A security researcher late last week disclosed that they found two vulnerabilities in the Google Cloud Platform, one on DevSite, the other on Google Play — bad code that could have led to hijacked accounts via cross-site scripting (XSS) attacks.
The two bugs were reported by NDevTK, who posted a tweet with a link to the researcher’s GitHub page. The researcher earned a $3,133.70 bounty for the DevSite bug and $5,000 for finding the vulnerability in Google Play.
For the DevSite bug, the NDevTK said an attacker-controlled link could run JavaScript on the origins of http://cloud.google.com and http://developers.google.com, which means a bad actor could read and modify its contents, bypassing the same-origin policy.
The Google Play bug was a Document Object Model-based XSS attack. The researcher reported that on the search page of the Google Play console, vulnerable code was run when the search resulted in an error, which is fairly easy for an attacker to do.
XSS attacks have been an issue for a long time and it’s proven difficult to fully eradicate them,” said Mike Parkin, senior technical engineer at Vulcan Cyber. “The more complex the code becomes, the easier it is to miss closing off all the potential vulnerabilities,” Parkin said.

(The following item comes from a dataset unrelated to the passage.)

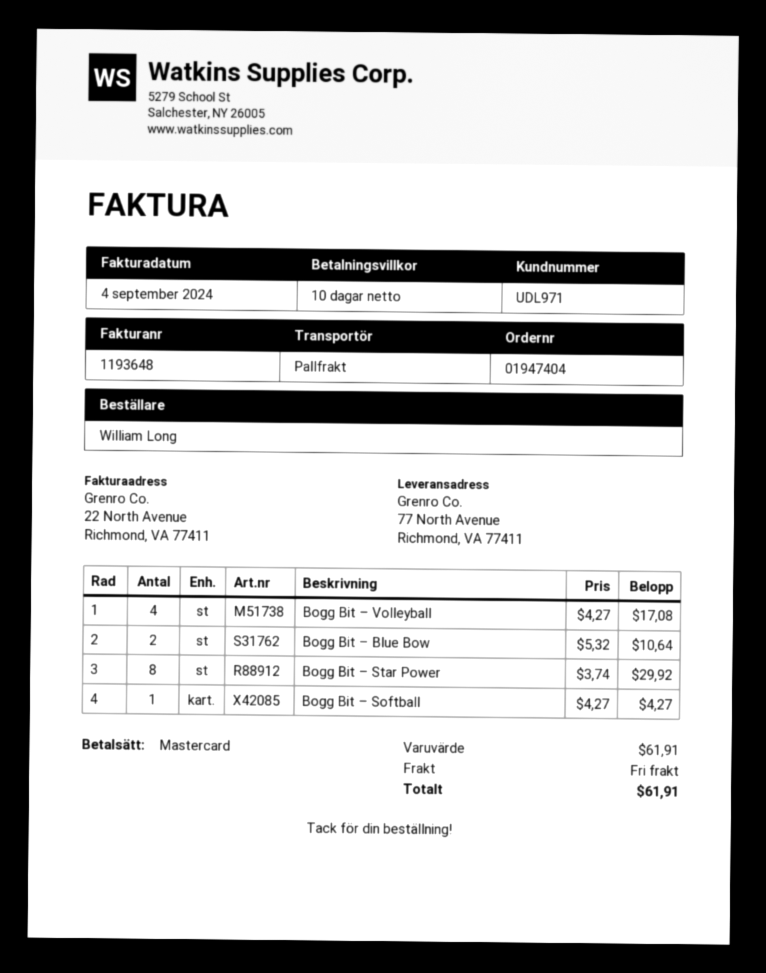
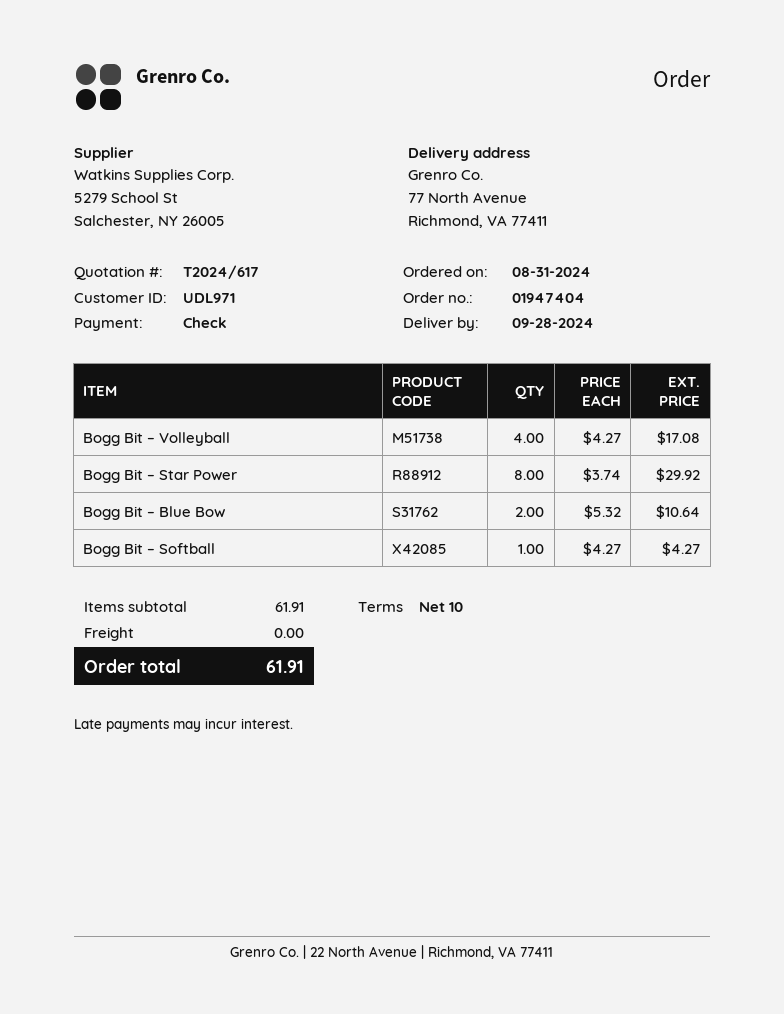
payment method: Mastercard -> cheque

Casey Bisson, head of product growth at BluBracket, added that progressive teams are using automated security tools to help developers detect and eliminate questionable coding practices and secrets in code such as, default passwords or backdoor passcodes, at every commit and pull request.
“The next step is integrating application security engineers earlier in the development process to proactively design security into products and services,” Bisson said.